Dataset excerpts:
____________________

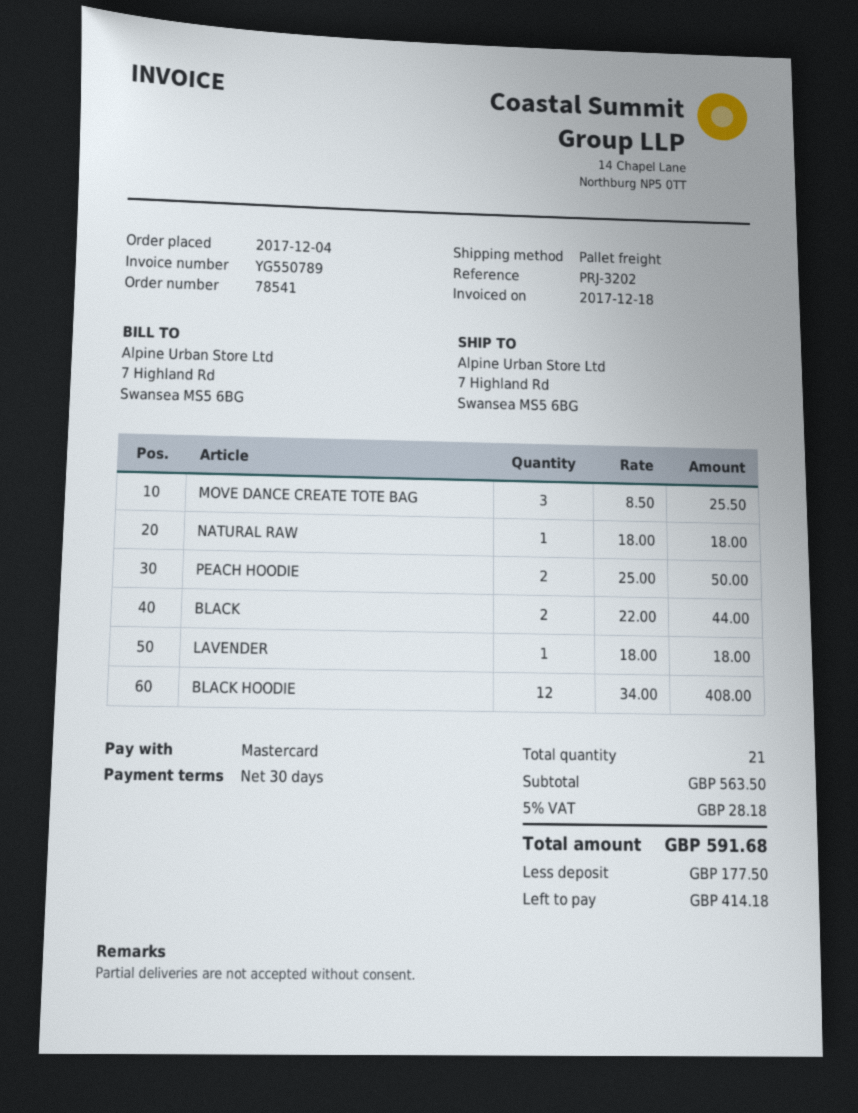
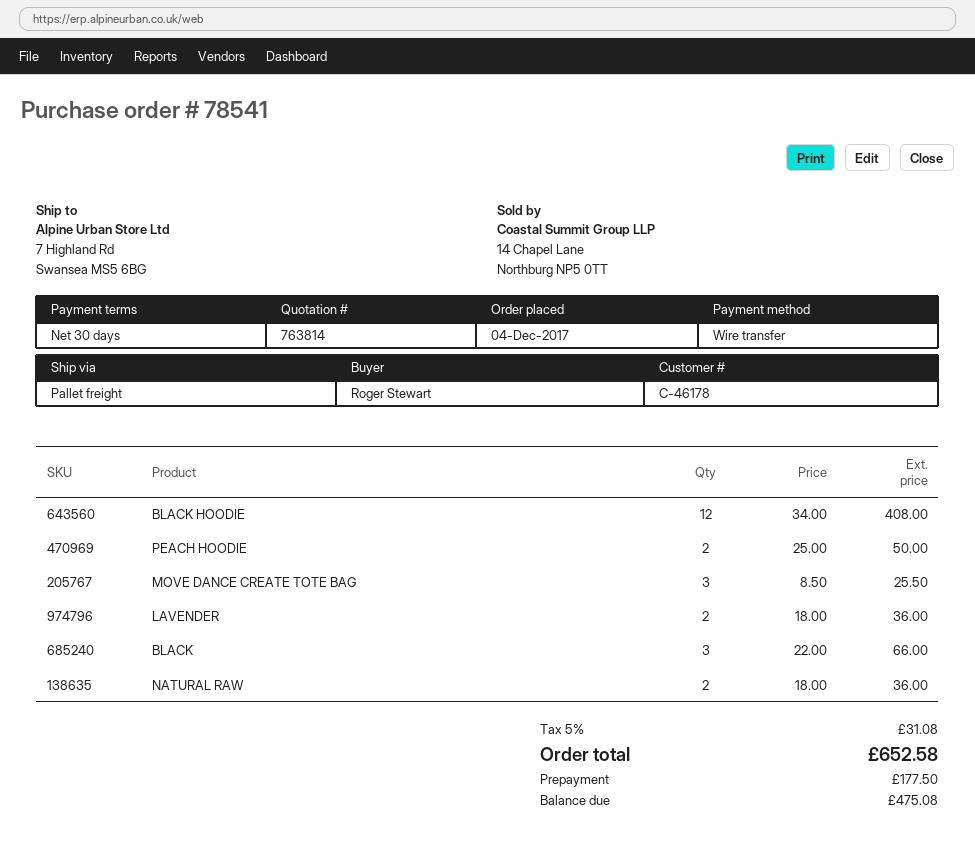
payment method: Mastercard -> bank transfer
NATURAL RAW: 1 x 18.00 = 18.00 -> 2 x 18.00 = 36.00
BLACK: 2 x 22.00 = 44.00 -> 3 x 22.00 = 66.00
LAVENDER: 1 x 18.00 = 18.00 -> 2 x 18.00 = 36.00
tax: 5% = 28.18 -> 5% = 31.08
total: 591.68 -> 652.58
balance: 414.18 -> 475.08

____________________

EXERCISE OBJECTIVE: The reply must consist solely of the lines from the one containing "LAVENDER: 1 x" through the last line of the data, reproduced exactly.

SOLUTION FOR THIS TASK:
LAVENDER: 1 x 18.00 = 18.00 -> 2 x 18.00 = 36.00
tax: 5% = 28.18 -> 5% = 31.08
total: 591.68 -> 652.58
balance: 414.18 -> 475.08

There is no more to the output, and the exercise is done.